Ternary Content Addressable Memory (TCAM) is a kind of hardware searching engine, which not only can access to data like common memory (e.g. SRAM, DRAM), but also can match and look up data. TCAM is mainly applied as look-up table in core router, data compression, pattern recognition, image processing, etc. The most successful commercial application for TCAM is packet classification in routers. The high search speed of TCAM is due to the parallel comparison operation, which results in the severe power dissipation. As the development of IPv6 and mobile internet, the demand for large-capacity and long-word TCAM gives a challenge to the search speed and power.
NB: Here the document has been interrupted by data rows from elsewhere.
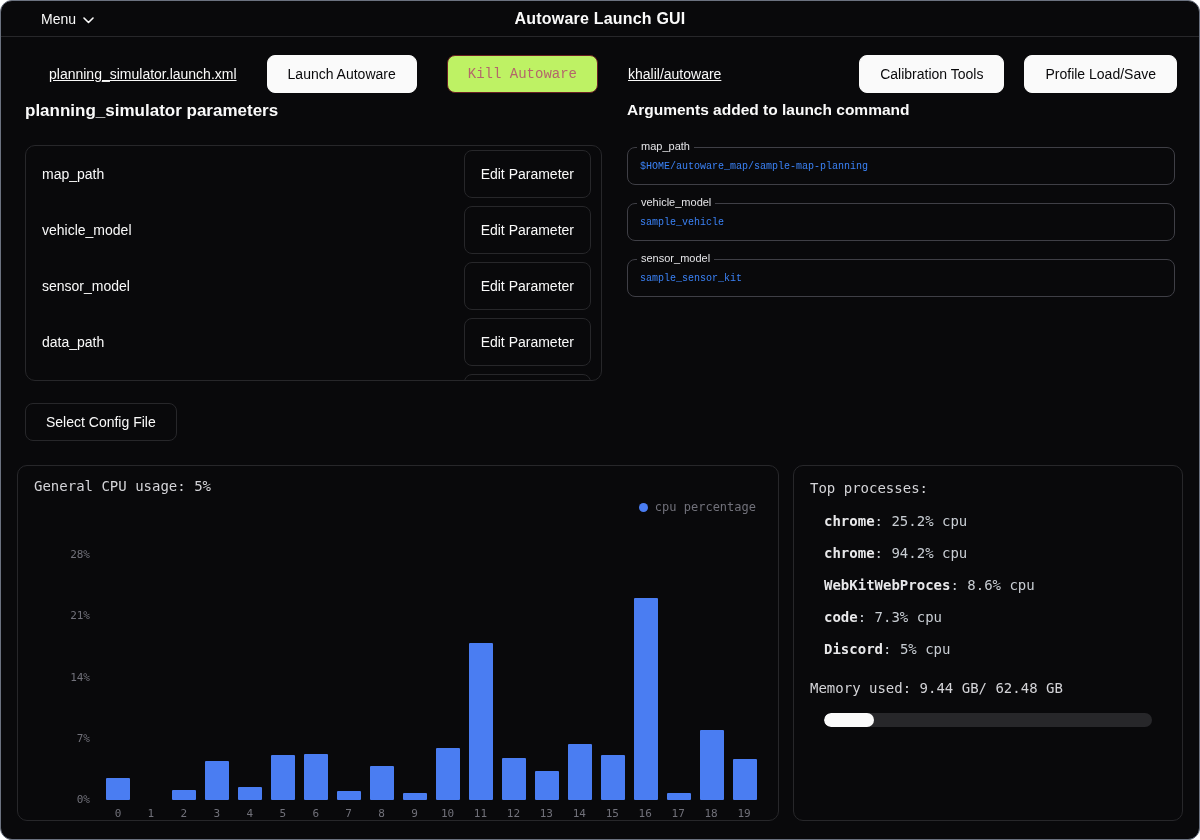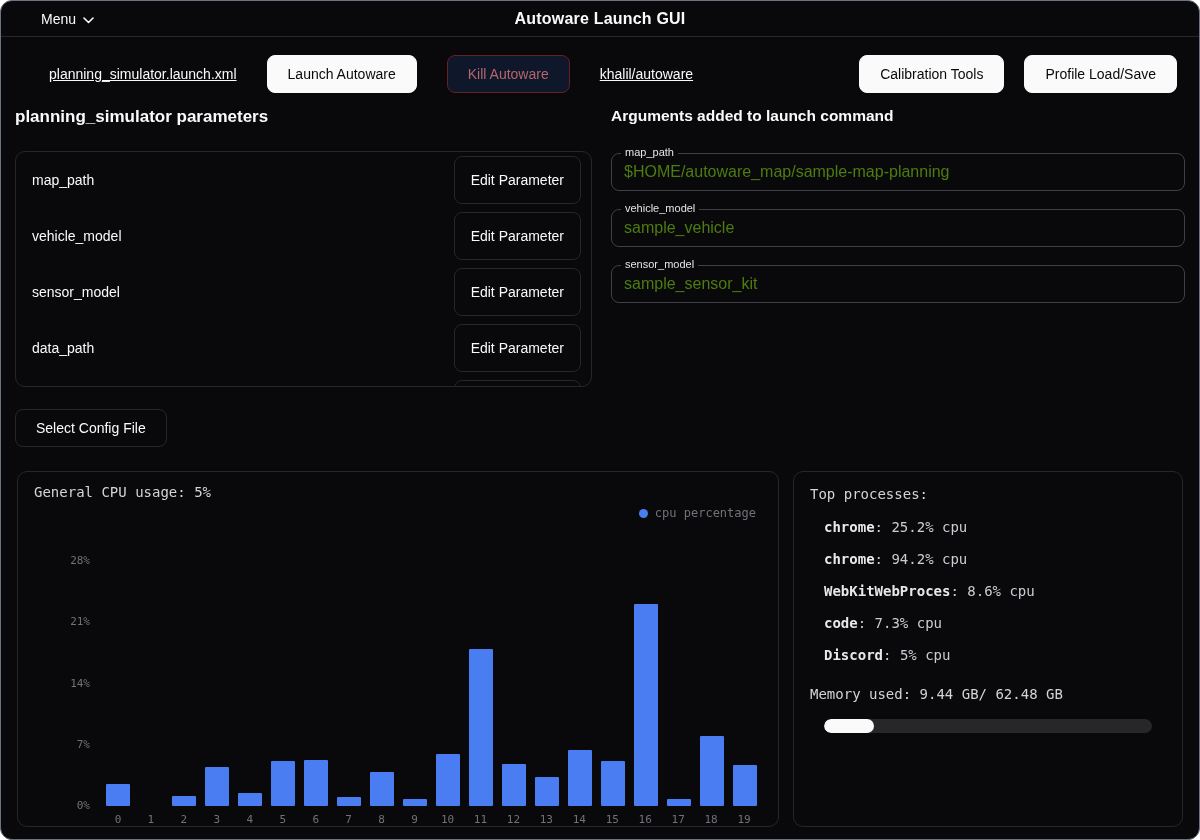--- a/index.html
+++ b/index.html
@@ -15,36 +15,36 @@
   }
   
   .topbar{height:36px;border-bottom:1px solid #27272a;display:flex;align-items:center;position:relative;padding:0 34px;}
   .menu-trigger{display:flex;align-items:center;gap:7px;font-size:14px;cursor:pointer;color:#fafafa;background:none;border:none;font-family:inherit;}
   .topbar-title{position:absolute;left:50%;transform:translateX(-50%);font-weight:700;font-size:16px;letter-spacing:.2px;}
   
   .toolbar{display:flex;align-items:center;margin:18px 22px 0 48px;gap:30px;}
   .link{color:#fafafa;text-decoration:underline;font-size:14px;font-weight:500;cursor:pointer;}
   .btn{font-family:inherit;font-size:14px;font-weight:500;height:38px;padding:0 20px;border-radius:8px;cursor:pointer;white-space:nowrap;}
   .btn-light{background:#fafafa;color:#09090b;border:1px solid #fafafa;}
-  .btn-destructive{background:#0f172a;color:#b4666b;border:1px solid #691f25;}
+  .btn-destructive{background:#bef264;color:#b4666b;border:1px solid #691f25;font-family:Liberation Mono, monospace;}
   .btn-outline{background:#09090b;color:#fafafa;border:1px solid #27272a;}
   .toolbar-right{margin-left:auto;display:flex;gap:20px;}
   
-  .main{display:grid;grid-template-columns:577px 1fr;gap:19px;padding:0 14px;margin-top:14px;}
+  .main{display:grid;grid-template-columns:577px 1fr;gap:25px;padding:0 24px;margin-top:8px;}
   .section-heading{font-size:17px;font-weight:700;margin:0 0 24px 0;}
   .section-heading.right{font-size:15.5px;margin-bottom:28px;}
   .params-card{border:1px solid #27272a;border-radius:10px;height:236px;overflow:hidden;}
   .param-row{display:flex;align-items:center;justify-content:space-between;height:56px;padding:0 10px 0 16px;}
   .param-name{font-size:14px;color:#fafafa;}
   .param-row .btn{height:48px;padding:0 16px;border-radius:8px;}
   .select-config{margin-top:22px;}
   
   .arg-field{position:relative;border:1px solid #3f3f46;border-radius:8px;height:38px;display:flex;align-items:center;padding:0 12px;margin-bottom:18px;background:#09090b;}
   .arg-label{position:absolute;top:-8px;left:9px;background:#09090b;padding:0 4px;font-size:11px;color:#e4e4e7;}
-  .arg-value{font-size:16px;color:#4d7c0f;width:100%;background:transparent;border:none;outline:none;font-family:Liberation Sans, sans-serif;}
+  .arg-value{font-size:10px;color:#3b82f6;width:100%;background:transparent;border:none;outline:none;font-family:Liberation Mono, monospace;}
   
   .bottom{display:grid;grid-template-columns:762px 1fr;gap:14px;padding:0 16px;margin-top:24px;}
   .panel{border:1px solid #27272a;border-radius:10px;height:356px;padding:10px 14px;font-family:"DejaVu Sans Mono", monospace;}
   .panel-title{font-size:14px;color:#d4d4d8;margin:2px 0 4px 2px;}
   
   .legend-row{display:flex;justify-content:flex-end;align-items:center;gap:7px;color:#71717a;font-size:12px;height:18px;margin-right:8px;}
   .legend-dot{width:9px;height:9px;border-radius:50%;display:inline-block;}
   .chart-body{position:relative;margin-top:4px;}
   .yaxis{position:absolute;left:0;top:0;width:58px;height:280px;}
   .y-label{position:absolute;right:0;width:58px;text-align:right;font-size:11px;color:#71717a;line-height:14px;}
Many researchers are devoted to reducing the power dissipation of TCAM without sacrificing the search speed.The thesis focuses on the research of high-performance and low-power TCAM. At first, the thesis proposes a TCAM cell with low capacitance of match line, which is in favor of reducing the power dissipation of match line. Compared with other same type cell, the proposed TCAM cell can avoid the short-path power dissipation problem and potential function error. Then the thesis proposes an OR-type cascaded match-line scheme. For the proposed scheme, only the result of match in the previous stage will activate the evaluation of the next stage. Both the small capacitance of pre-charge node in the proposed scheme and the low full-match possibility in the first stage efficiently reduce the power dissipation. In the case of match, the word circuit is equivalent to inverters in series connection, which improves the search speed. After that, the thesis uses Verilog to design a RTL-level TCAM control logic with 8 pipelines, which improves the search speed and throughput capacity of large-capacity TCAM. Finally, the logic synthesis and post synthesis for TCAM control logic are implemented.The proposed 64-wordx72-bit TCAM with 3 stages, based on 0.13-um 1.2-V SMIC process, is implemented. The pre-layout simulation shows that the circuit achieves 0.41fJ/bit/search with 0.48 ns search time. The circuit is implemented in layout with only 97614.14 um2, and the post-layout simulation shows that the proposed scheme realizes 0.58fJ/bit/search within 1.13 ns search time. Adopting the same process, the TCAM control logic is synthesized, which shows that the TCAM control logic can operate at most 400Mhz.